03:30 de uma madrugada de uma segunda qualquer de 2009
Meu celular tocou três vezes. O identificador de chamada acusava “número privado”. Não atendi na primeira vez. Tocou de novo. Atendi, era uma ligação a cobrar. Desliguei. Tocou mais uma vez, outra chamada a cobrar. Fiquei preocupado.
Aceitei a ligação.
Era uma garota, claramente no meio da rua, querendo falar com o Cicilho. Ia gargalhar, mas lembrei-me que a ligação era a cobrar. Disse que não tinha ninguém com esse nome e desliguei. O telefone tocou. “Número privado”. Atendi. Era a mesma menina querendo falar com o tal Cicilho. Respondi que ela estava com o número errado e com algumas vogais a menos. Desliguei.
Tocou mais uma vez. “Número privado”. Foda-se. Atendi.
–Alô.
– Cadê o Cicilho?
– Quem está falando?
– Quero falá com o Cicilho!
– Sim, isso eu ouvi. Quem está falando?
– É a Lucilâneide.
Ok, o nome dela não era esse, mas não era muito diferente. E, cá entre nós, uma pessoa que liga 3 horas da madruga de segunda-feira, a cobrar e do meio da rua, para alguém chamado Cecílio, claramente não irá se chamar Rita Hayworth ou Vivien Leigh. Resolvi dar corda.
– Oi. Sou eu.
– Cicilho?
– Sim. Sou eu, Cecílio.
– Sua voz tá diferente!
Antes que eu respondesse, outra menina pegou o telefone e começou a falar.
– Cicilho? Vêim buscá nóis!
– Oi?
– Num é o Cicilho, a voiz tá diferente! Cicilho?
– Eu.
– Você num é você. Sua voiz tá diferente!
– Sou eu sim.
– Num é!
– Ok. E como é a minha voz?
– Sua voiz é mais fina!
– É que eu estava dormindo, por isso.
– Ai, já tá durmindo?
– Já. Acordei com vocês ligando.
– Então, a gente queria que você vinhesse buscá a gente e levá nóis pra casa!
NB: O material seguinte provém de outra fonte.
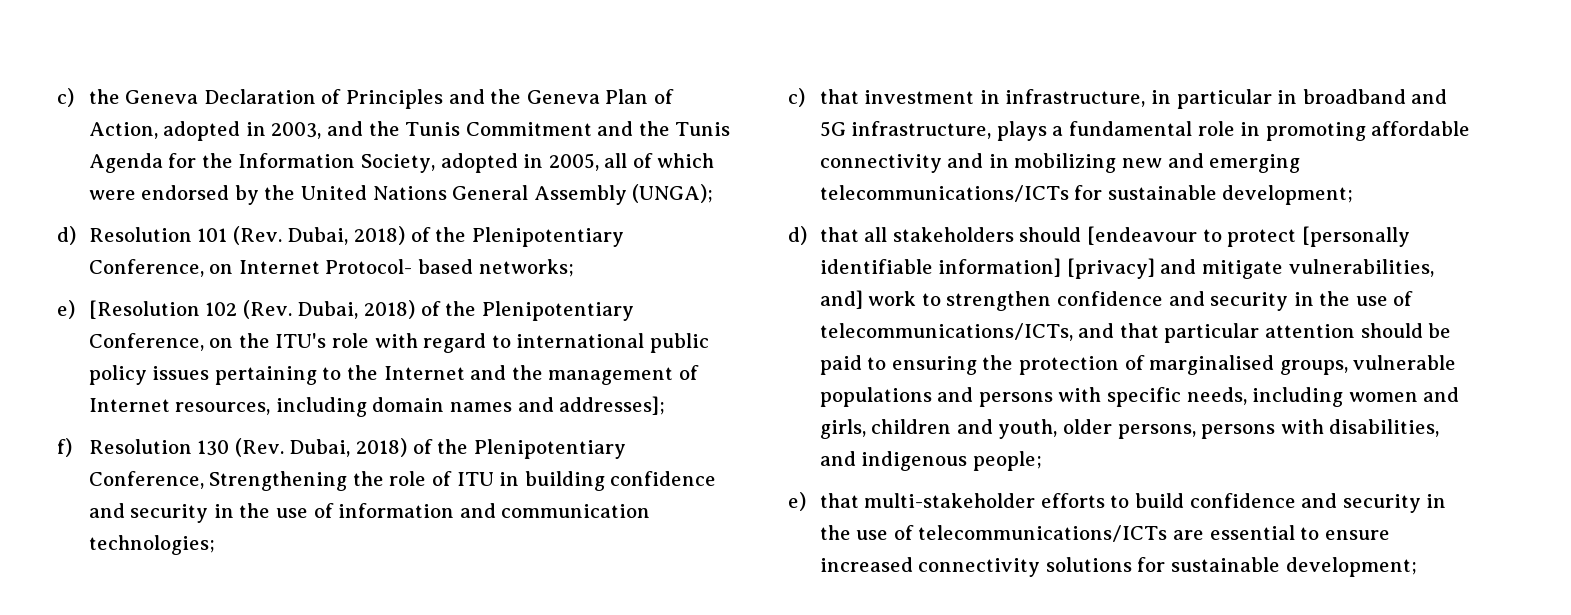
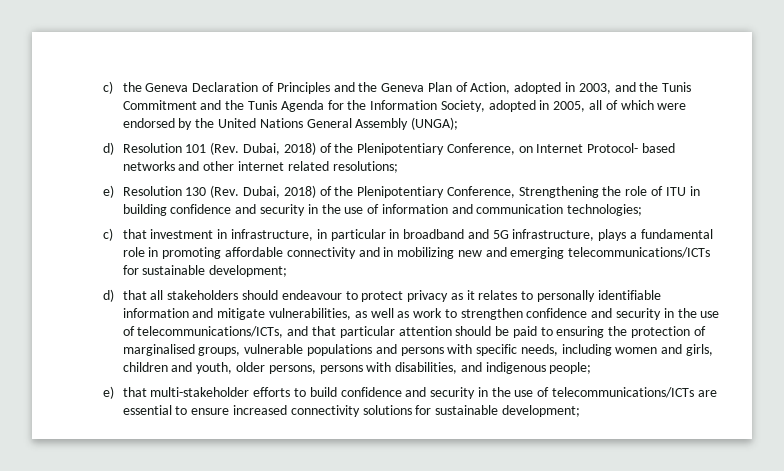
- d) Resolution 101 (Rev. Dubai, 2018) of the Plenipotentiary Conference, on Internet Protocol- based networks;
- e) [Resolution 102 (Rev. Dubai, 2018) of the Plenipotentiary Conference, on the ITU's role with regard to international public policy issues pertaining to the Internet and the management of Internet resources, including domain names and addresses];
- f) Resolution 130 (Rev. Dubai, 2018) of the Plenipotentiary Conference, Strengthening the role of ITU in building confidence and security in the use of information and communication technologies;
+ d) Resolution 101 (Rev. Dubai, 2018) of the Plenipotentiary Conference, on Internet Protocol- based networks and other internet related resolutions;
+ e) Resolution 130 (Rev. Dubai, 2018) of the Plenipotentiary Conference, Strengthening the role of ITU in building confidence and security in the use of information and communication technologies;
- d) that all stakeholders should [endeavour to protect [personally identifiable information] [privacy] and mitigate vulnerabilities, and] work to strengthen confidence and security in the use of telecommunications/ICTs, and that particular attention should be paid to ensuring the protection of marginalised groups, vulnerable populations and persons with specific needs, including women and girls, children and youth, older persons, persons with disabilities, and indigenous people;
+ d) that all stakeholders should endeavour to protect privacy as it relates to personally identifiable information and mitigate vulnerabilities, as well as work to strengthen confidence and security in the use of telecommunications/ICTs, and that particular attention should be paid to ensuring the protection of marginalised groups, vulnerable populations and persons with specific needs, including women and girls, children and youth, older persons, persons with disabilities, and indigenous people;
Oi? Abusada, essa Lucilâneide.
– Putz, eu estava dormindo...
– Ah, Cicilho, pega nóis aqui. Tâmo no Jardim Roberto!
Jardim Roberto. Deus. Não faço idéia de onde fica isso. Isso tem pinta de nome de lugar que não possui água potável. Mas, resolvi ver o que tinha para mim nisso tudo.
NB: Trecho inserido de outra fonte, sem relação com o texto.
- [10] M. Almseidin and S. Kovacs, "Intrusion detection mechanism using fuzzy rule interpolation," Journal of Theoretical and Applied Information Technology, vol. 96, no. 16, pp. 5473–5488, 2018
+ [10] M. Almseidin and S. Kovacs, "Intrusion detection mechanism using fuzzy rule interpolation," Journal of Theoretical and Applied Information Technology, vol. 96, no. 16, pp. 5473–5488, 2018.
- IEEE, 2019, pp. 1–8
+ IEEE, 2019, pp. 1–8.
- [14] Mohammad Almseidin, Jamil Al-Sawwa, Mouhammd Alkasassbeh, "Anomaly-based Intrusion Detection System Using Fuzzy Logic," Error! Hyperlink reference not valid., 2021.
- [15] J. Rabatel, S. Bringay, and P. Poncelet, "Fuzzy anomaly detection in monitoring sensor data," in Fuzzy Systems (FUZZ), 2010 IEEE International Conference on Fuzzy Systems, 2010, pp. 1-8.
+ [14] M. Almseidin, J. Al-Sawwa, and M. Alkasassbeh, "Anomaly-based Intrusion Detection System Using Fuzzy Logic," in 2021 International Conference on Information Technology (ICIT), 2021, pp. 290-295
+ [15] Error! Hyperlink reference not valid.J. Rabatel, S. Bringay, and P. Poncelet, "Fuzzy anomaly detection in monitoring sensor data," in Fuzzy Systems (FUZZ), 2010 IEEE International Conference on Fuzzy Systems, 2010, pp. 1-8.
– O que eu ganho, se eu for aí?
– Ah, Cicilho, você saaaaaaabe!
– Não, não sei. O que eu ganho?
A outra menina, ainda anônima, berrou no fone.
– TUDO O QUE VOCÊ QUERÊ!
Antes que eu gargalhasse no telefone, a Lucilâneide assumiu o controle da ligação. Mentalmente, vi ela segurando o telefone com uma mão e empurrando a outra menina, a do “querê”, com o pé.
– Vai, Cicilho, pega nóis aqui e leva pra casa.
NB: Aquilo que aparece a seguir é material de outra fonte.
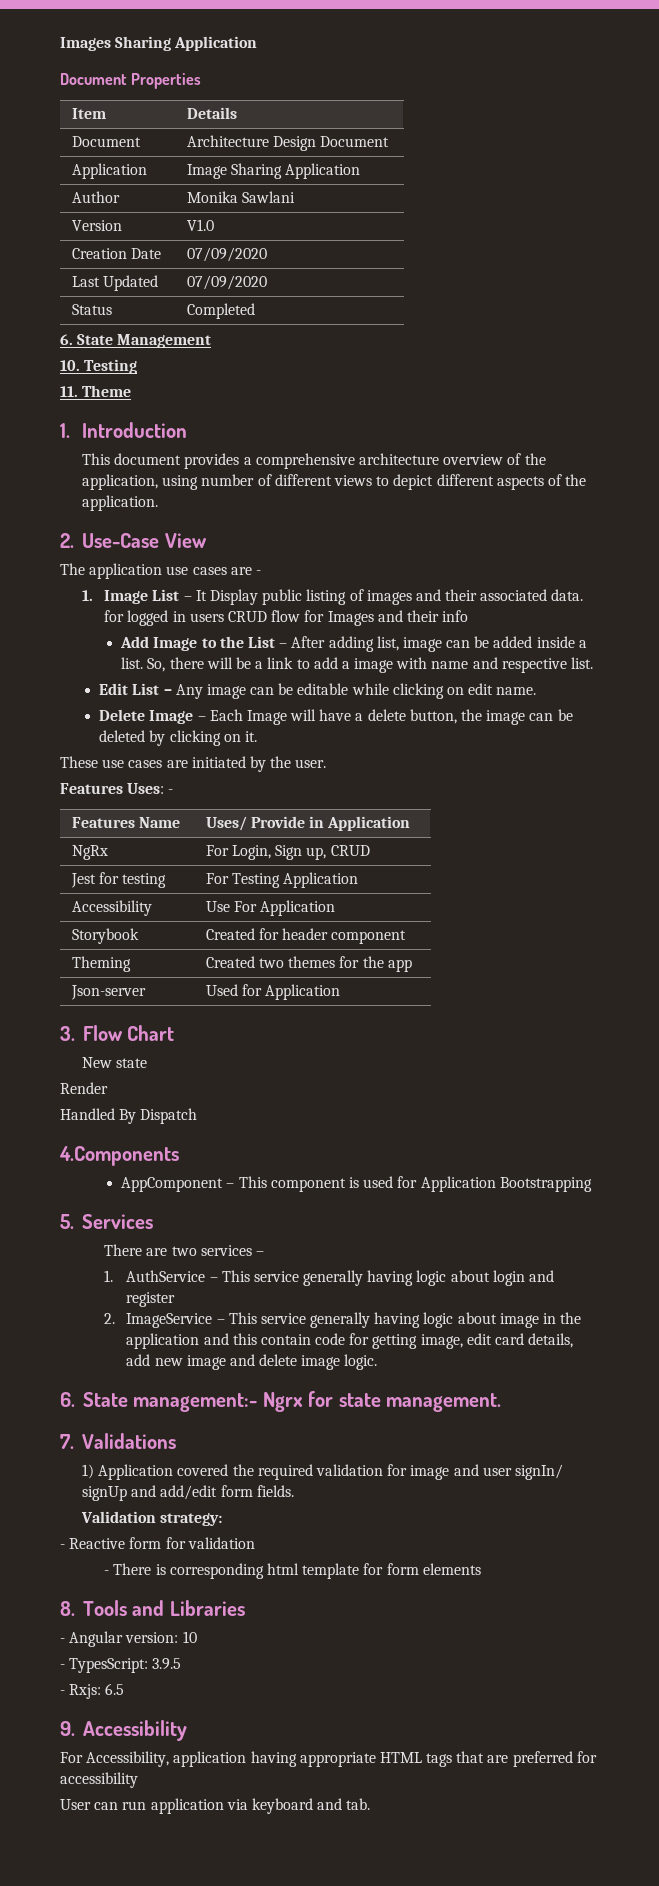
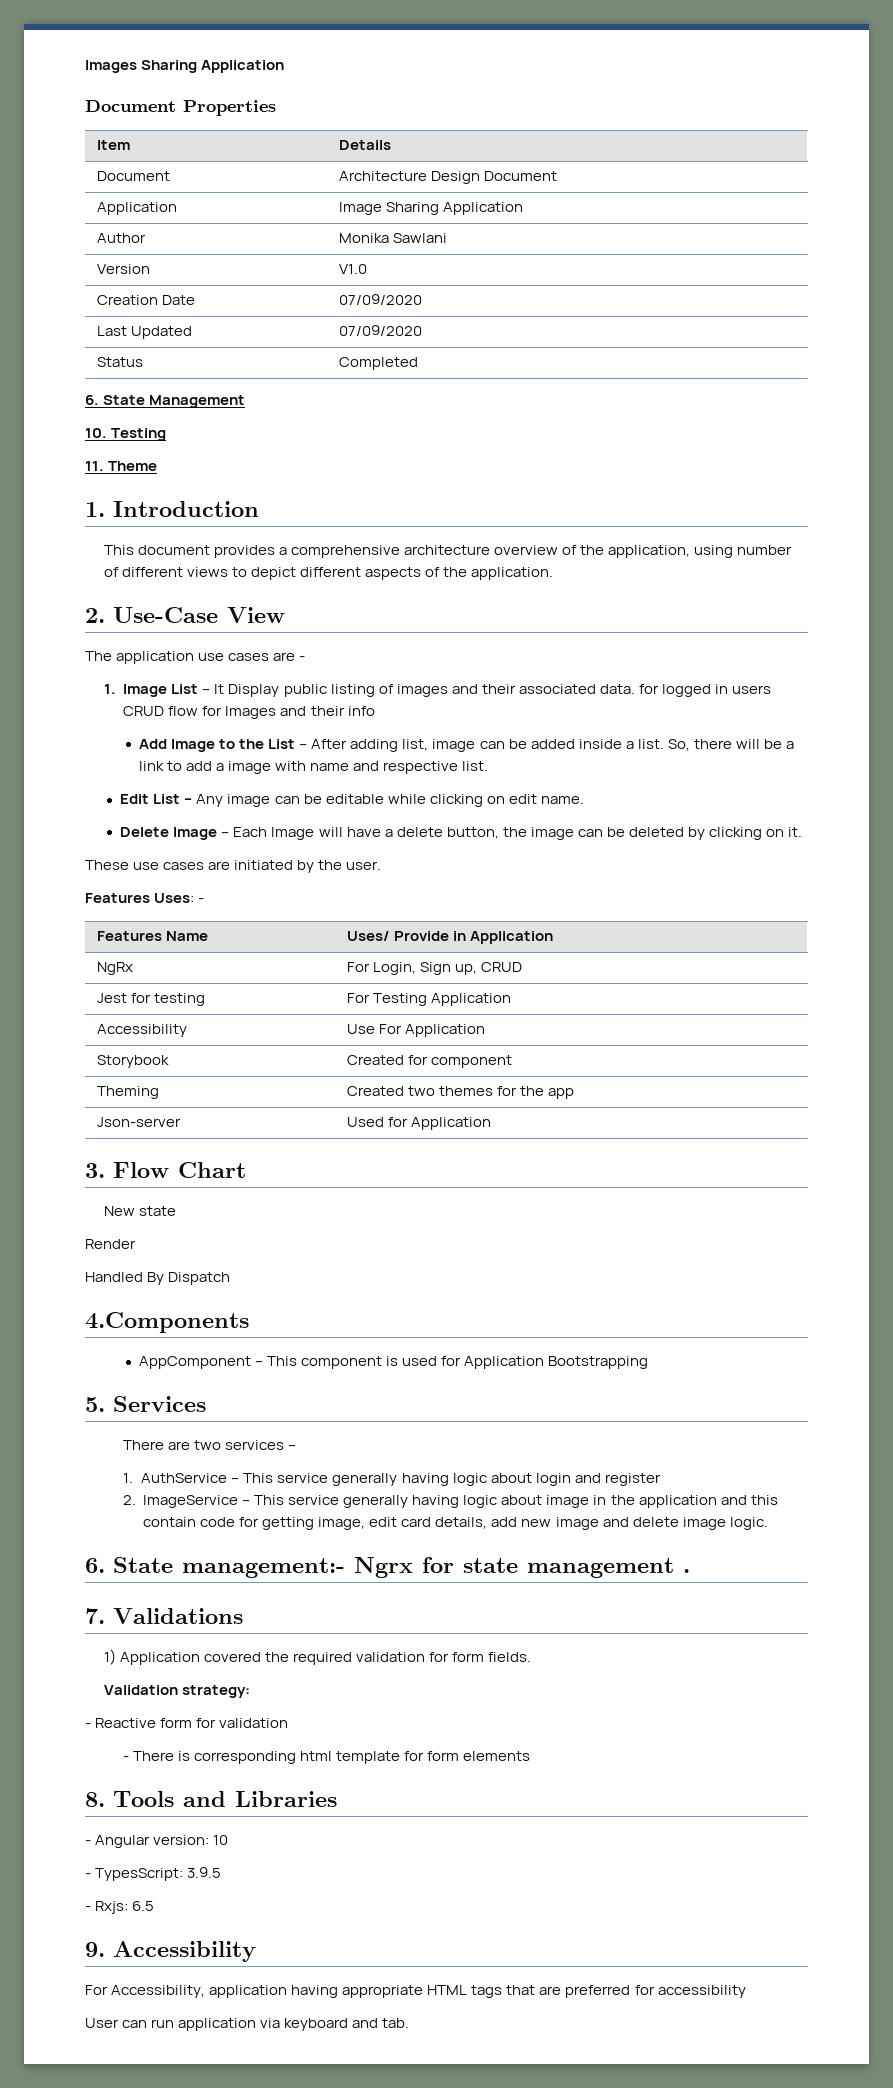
- Storybook | Created for header component
+ Storybook | Created for component
- 6. State management:- Ngrx for state management.
+ 6. State management:- Ngrx for state management .
- 1) Application covered the required validation for image and user signIn/ signUp and add/edit form fields.
+ 1) Application covered the required validation for form fields.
– Já disse, quero saber o que eu ganho.
– Você num é o Cicilho, sua voiz tá fina!
– Não muda de assunto, Lucilâneide. O que eu ganho?
– Tudo, ué. É só pedi!
– Ok. Estou indo aí.
– Você tava dormindo com quem?
– Sozinho, ué.
– Você nunca dórmi sozinho!
– Bom, eu estava sozinho. Estou indo para aí. Chego em vinte minutos.
– Você dórmi num quarto cum monte de muié!
Fodão, esse Cecílio.
– É, mas estou sozinho hoje. Vou colocar uma camiseta e vou para aí.
– Você vêim como?
Fudeu. O que eu respondo?
– Como assim, como?
– É, você vêim como?
Resolvi jogar a bola para ela.
– Como você acha que eu vou?
– Num sei. Vêim de pé ou montado?
Montado? Ela acha que eu vou a cavalo para o Jardim Roberto? Bom, vamos ver o que sai.
– Montado, claro.
– Você num é o Cicilho! Tua voz tá diferente!
– Eu não quero mais ouvir isso. Vocês estão no Jardim Roberto? Estou indo.
– Cicilho, Cicilho...
– Não demora. E é bom se animar, porque agora eu perdi o sono.
– Você num é o Cicilho!
– Já já a gente conversa. Chego aí em uns vinte minutos.
– Tá bom. Vêim logo! Tá mó frio!
– Espere aí que estou chegando. E eu vou montado. Beijos.
– Bêju.
Eu avisei duas vezes: eu não sou o Cecílio.
Se ela não quis me ouvir, problema dela.